Pasaron cuatro meses, y un día Santiago nos recordó que la Torah proclamaba que el que es colgado de un árbol es maldito, le dije que eso no podía ser cierto de ese hombre Jesús. ¿Cómo sabría un escriba tan antiguo que todos los que eran colgados de un árbol eran malditos? No podía. En una batalla entre el hombre Jesús y las antiguas palabras, el hombre Jesús era el vencedor.
Nuestra pena continuaba atormentándonos. El hombre Jesús se había ido. Su voz ya no se oía. Los ancianos sobrevivían y su mensaje pervivía. No porque tuvieran razón, sino simplemente porque estaban vivos y hablaban. Los ancianos habían triunfado sobre el hombre Jesús. Pero ¿Cómo podía ser malo algo tan bueno?¿Por qué permitiría Dios que tanta bondad desapareciera?

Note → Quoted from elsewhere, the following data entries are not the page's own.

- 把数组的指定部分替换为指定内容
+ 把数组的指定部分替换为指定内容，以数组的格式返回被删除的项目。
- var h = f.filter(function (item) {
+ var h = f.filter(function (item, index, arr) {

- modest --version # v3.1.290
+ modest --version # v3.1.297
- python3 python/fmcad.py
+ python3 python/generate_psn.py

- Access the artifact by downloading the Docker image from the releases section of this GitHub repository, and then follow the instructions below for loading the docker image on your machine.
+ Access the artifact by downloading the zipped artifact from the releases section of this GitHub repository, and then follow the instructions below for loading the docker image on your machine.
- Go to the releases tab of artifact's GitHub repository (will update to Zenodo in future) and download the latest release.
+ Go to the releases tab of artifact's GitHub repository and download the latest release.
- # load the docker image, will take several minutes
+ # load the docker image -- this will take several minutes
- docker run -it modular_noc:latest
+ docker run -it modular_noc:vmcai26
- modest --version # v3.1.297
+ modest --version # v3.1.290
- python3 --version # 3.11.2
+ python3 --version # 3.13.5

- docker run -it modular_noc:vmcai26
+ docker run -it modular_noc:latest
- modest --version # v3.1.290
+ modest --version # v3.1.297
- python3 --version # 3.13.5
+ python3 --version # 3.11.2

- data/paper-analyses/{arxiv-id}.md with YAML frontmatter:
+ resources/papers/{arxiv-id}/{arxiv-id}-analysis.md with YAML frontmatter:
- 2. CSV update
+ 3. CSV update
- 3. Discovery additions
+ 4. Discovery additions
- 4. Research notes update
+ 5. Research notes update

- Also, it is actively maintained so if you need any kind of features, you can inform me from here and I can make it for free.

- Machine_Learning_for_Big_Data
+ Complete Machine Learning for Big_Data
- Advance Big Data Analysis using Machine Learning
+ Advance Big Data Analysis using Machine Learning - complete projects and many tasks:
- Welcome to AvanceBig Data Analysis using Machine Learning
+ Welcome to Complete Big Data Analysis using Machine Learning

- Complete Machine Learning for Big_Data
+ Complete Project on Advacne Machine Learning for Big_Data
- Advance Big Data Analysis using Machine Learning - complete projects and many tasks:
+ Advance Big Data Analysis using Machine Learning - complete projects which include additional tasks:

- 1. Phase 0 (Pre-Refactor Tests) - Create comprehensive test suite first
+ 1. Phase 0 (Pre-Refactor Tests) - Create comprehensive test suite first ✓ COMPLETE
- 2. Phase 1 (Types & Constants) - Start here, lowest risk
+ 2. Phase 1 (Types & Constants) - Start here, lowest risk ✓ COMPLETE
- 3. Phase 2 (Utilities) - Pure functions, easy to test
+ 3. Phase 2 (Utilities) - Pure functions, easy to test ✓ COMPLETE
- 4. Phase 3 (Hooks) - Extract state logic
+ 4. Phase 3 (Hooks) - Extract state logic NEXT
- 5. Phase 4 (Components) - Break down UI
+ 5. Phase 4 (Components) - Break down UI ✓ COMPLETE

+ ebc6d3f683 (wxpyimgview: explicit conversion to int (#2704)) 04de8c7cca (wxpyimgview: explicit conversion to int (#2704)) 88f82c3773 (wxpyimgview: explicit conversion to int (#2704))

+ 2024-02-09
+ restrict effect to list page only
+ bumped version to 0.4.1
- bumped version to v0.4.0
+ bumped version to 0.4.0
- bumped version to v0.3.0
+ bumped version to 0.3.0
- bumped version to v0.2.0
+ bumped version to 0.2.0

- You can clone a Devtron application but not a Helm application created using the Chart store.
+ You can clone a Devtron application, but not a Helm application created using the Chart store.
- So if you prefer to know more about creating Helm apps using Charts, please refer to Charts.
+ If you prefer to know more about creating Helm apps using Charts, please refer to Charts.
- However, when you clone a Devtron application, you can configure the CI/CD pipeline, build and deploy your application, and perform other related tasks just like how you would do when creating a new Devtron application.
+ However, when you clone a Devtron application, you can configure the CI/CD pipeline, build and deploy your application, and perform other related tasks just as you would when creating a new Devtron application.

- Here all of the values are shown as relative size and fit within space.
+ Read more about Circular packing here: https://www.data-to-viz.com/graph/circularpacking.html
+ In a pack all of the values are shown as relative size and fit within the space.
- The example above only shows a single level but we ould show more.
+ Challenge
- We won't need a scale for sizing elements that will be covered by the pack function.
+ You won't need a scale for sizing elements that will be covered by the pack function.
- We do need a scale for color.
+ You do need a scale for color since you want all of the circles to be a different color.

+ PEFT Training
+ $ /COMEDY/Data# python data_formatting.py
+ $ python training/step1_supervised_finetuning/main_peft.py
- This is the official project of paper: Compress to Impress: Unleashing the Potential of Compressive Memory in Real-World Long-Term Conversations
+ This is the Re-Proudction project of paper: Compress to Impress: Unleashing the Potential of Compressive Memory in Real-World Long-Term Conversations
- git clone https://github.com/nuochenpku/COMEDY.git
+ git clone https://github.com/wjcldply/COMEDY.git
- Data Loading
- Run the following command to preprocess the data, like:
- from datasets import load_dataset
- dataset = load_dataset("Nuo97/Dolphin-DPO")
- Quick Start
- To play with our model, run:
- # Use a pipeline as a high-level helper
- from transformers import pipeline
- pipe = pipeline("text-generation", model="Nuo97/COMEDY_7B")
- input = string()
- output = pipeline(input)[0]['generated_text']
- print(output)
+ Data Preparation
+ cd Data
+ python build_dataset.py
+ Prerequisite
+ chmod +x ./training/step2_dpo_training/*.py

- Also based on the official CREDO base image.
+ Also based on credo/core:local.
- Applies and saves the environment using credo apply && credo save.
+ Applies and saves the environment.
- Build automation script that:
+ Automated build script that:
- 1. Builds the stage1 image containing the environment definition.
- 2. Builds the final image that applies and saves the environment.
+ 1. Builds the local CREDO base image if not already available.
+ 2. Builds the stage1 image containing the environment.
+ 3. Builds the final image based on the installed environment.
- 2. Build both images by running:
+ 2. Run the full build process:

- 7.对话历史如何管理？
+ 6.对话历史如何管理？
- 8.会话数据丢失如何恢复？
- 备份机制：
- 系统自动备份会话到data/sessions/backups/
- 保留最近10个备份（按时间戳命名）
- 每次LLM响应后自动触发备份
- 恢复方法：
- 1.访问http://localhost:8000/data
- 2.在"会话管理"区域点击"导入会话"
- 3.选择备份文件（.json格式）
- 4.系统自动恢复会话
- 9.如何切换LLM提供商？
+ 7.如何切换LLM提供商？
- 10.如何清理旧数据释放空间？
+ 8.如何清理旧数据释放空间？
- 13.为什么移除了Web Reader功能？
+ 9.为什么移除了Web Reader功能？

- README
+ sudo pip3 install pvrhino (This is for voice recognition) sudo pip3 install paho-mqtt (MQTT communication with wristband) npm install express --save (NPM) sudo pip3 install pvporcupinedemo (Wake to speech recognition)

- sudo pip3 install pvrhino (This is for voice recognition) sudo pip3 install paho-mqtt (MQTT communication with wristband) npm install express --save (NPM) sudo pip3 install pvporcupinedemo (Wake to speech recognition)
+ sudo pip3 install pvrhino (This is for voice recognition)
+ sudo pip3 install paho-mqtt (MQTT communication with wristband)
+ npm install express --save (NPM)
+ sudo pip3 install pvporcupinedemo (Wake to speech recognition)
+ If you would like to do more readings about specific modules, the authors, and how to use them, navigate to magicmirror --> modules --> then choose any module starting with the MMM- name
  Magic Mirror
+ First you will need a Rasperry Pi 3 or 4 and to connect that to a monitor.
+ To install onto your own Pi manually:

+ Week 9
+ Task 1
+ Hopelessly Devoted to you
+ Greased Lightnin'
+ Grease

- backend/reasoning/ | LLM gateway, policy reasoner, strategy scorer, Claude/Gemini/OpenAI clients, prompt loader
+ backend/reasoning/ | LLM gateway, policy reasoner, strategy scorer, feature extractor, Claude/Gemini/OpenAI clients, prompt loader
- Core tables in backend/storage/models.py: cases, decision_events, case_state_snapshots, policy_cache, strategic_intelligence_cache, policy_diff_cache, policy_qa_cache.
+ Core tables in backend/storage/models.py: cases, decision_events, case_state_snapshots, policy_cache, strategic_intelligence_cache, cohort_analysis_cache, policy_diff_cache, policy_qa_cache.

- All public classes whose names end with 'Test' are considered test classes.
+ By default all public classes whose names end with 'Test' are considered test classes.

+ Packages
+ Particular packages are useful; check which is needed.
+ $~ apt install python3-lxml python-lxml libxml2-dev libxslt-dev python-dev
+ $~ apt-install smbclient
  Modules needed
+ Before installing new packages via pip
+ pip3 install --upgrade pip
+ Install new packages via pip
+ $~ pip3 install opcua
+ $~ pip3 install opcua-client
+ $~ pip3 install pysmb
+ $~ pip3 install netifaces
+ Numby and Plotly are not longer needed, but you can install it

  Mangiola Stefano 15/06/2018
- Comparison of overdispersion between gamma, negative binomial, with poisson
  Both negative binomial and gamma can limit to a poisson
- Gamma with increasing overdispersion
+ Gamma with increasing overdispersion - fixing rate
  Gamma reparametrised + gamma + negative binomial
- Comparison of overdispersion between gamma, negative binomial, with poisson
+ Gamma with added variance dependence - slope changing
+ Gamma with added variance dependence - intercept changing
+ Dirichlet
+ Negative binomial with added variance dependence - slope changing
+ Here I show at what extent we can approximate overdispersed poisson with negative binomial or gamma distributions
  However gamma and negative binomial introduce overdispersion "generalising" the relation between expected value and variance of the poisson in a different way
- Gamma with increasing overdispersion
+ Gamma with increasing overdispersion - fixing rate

El verano terminó y llegó la fiesta del Tabernáculo, que era una época para celebrar la alegría de la cosecha. Pensamos que era seguro viajar a Jerusalén y participar en ella. Una vez allí, durante la procesión al altar, se leyó en los Salmos que el Mesías no morirá, sino que vivirá y volverá para contar las hazañas del Señor. Uno de los ancianos proclamó que el Señor ha castigado al Mesías severamente. Pero Él no le ha entregado a la muerte. Sino, más bien, la piedra que los constructores rechazaron se ha convertido en la piedra angular. En el Templo escuchamos las lecturas de Zacarías, que decían que algún día el Señor se convertiría en rey de toda la tierra. Entonces una tarde me tropecé con otra lectura de Zacarías. Hablaba de una efusión de la casa de David y de un espíritu de compasión y de súplica. Se decía que cuando contemplemos a aquel al que han atravesado lloraremos de pena por él como se llora de gozo ante un recién nacido.